- _Prompt_: Copy out each line of the data that contains "Service".

- _Data for processing_:

#####

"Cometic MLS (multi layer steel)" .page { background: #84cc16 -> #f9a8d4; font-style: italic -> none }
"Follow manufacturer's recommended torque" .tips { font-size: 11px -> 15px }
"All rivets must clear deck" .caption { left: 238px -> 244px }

#####

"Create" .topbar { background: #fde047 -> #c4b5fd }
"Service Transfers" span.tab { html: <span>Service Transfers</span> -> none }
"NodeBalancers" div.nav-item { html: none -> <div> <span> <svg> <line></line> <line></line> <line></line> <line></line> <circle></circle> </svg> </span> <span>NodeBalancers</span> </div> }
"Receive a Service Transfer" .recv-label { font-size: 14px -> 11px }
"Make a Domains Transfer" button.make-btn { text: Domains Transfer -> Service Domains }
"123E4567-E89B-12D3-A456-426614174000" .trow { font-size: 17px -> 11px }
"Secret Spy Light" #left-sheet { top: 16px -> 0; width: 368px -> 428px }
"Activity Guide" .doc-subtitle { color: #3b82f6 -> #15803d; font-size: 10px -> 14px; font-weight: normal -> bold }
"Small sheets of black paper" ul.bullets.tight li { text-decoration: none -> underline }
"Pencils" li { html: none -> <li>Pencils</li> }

#####

- _Exercise solution_:
"Service Transfers" span.tab { html: <span>Service Transfers</span> -> none }
"Receive a Service Transfer" .recv-label { font-size: 14px -> 11px }
"Make a Domains Transfer" button.make-btn { text: Domains Transfer -> Service Domains }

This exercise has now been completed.